I feel annoyed that he explained himself to them. We are adults who have asked for no help with our property; buying or renovating. DH family do not offer any help in school holidays or seeing the children and rarely visit us despite living very close. If we had decided to get into debt for our property that would have been our decision and not theirs. I don’t understand why they feel so entitled to know about our finances and also why DH felt he had to explain.

OP posts:
howshouldibehave · Yesterday 19:17

If you want to be annoyed with someone, then be annoyed with your husband for sharing information! You’ll always get people asking stupid questions but you don’t have to answer any of them if you don’t want to.
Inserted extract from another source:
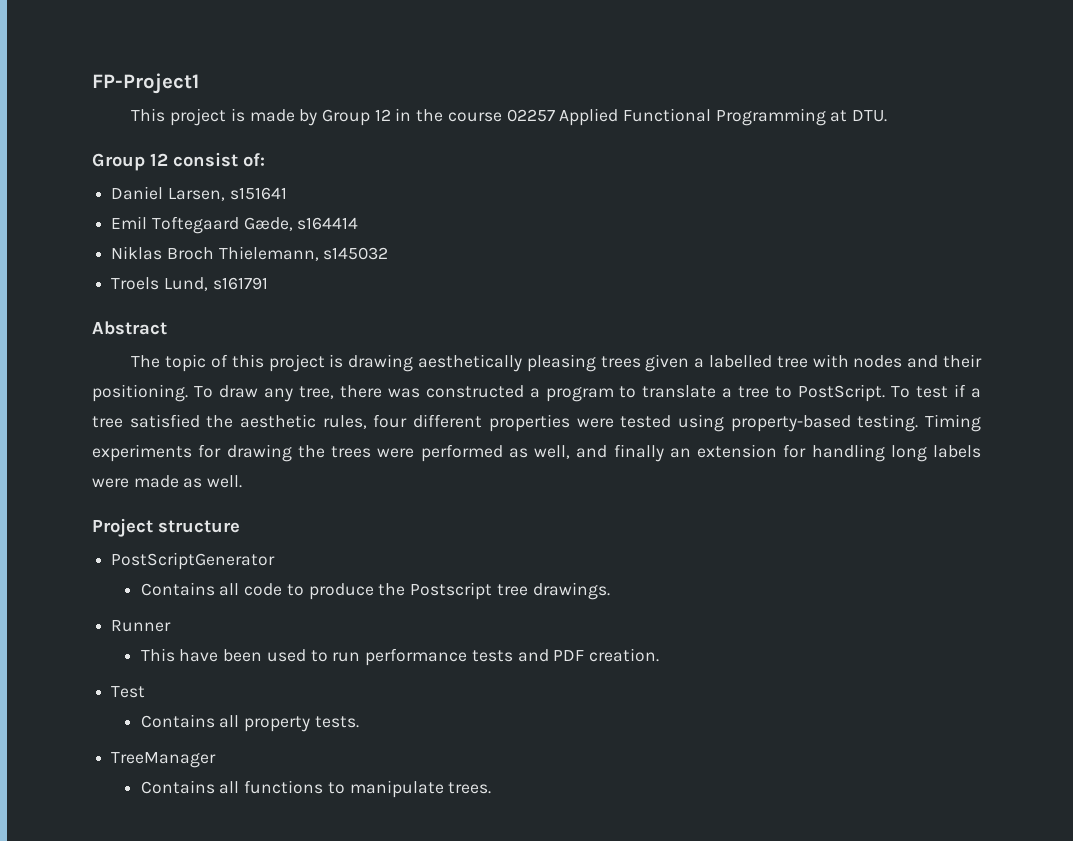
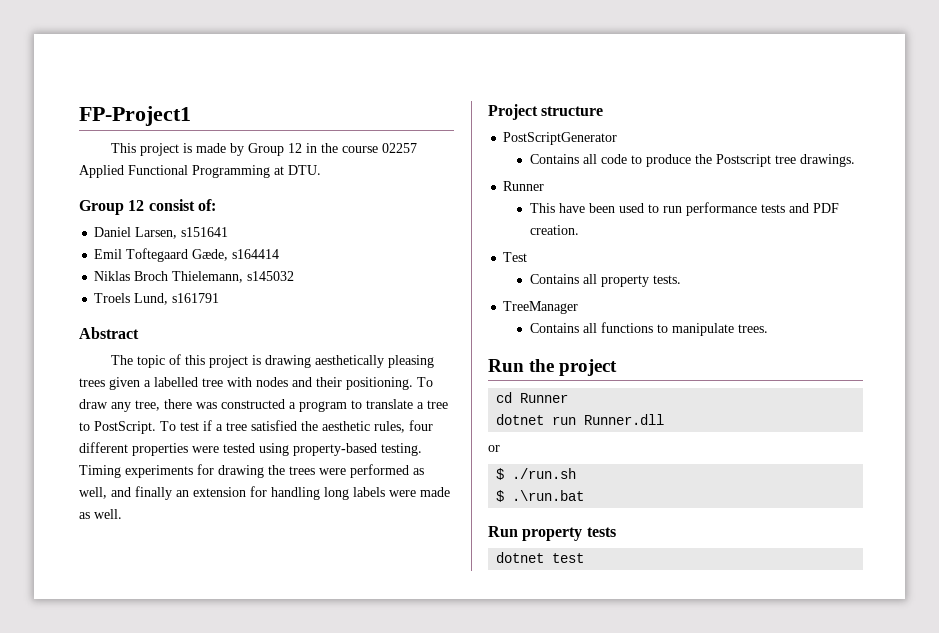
(492, 788) none -> [488,359,618,376] [496,392,569,403] [496,414,665,425] [488,445,500,452] [496,468,577,480] [496,490,585,502] [488,526,616,541] [496,552,585,563] // Run the project // cd Runner // dotnet run Runner.dll // or // $ ./run.sh // $ .\run.bat // Run property tests // dotnet test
AWeeCupOfTeaAndAnIndividualFruitTrifle · Yesterday 19:21

honeylulu · Yesterday 13:12

The appropriate response would be "you dont need to talk to us about finances, we have planned and budgeted and aren't in debt, we won't be discussing it further".

They sound like the sort of people who enjoy frittering their money on daily crap that leaves nothing to show for it but howl that its not fair when other people have nice homes (and managed this by not frittering).

Was in a parent-in-law who asked? This is the sort of thing my mum would do as she's desperate to know what we earn and how much we have in the bank. Though when we were kids my parents acted like their salaries were a state secret so I'm not sharing now even if the enquiry is dressed up as faux "concern"!

Yes, basically, they envy you the nice things that you have for your house, but not for all of the things you've had to do without to pay for it.

Because they can't fathom people living frugally and not frittering cash in ephemeral things in order to save for nice, much longer-lasting things - or even people just being smarter and wiser than they are - they think you're either going into a load of debt, in which case they want to berate you for your foolishness, or they think you've had a massive win on the lottery and they want a big chunk of it.

Winkblingwink · Yesterday 19:32

I am guessing @WorthyPanda didnt want her husband’s family to know they had to resort to using savings for the last part of the job as she quite liked them thinking she and dh must be wallowing in money!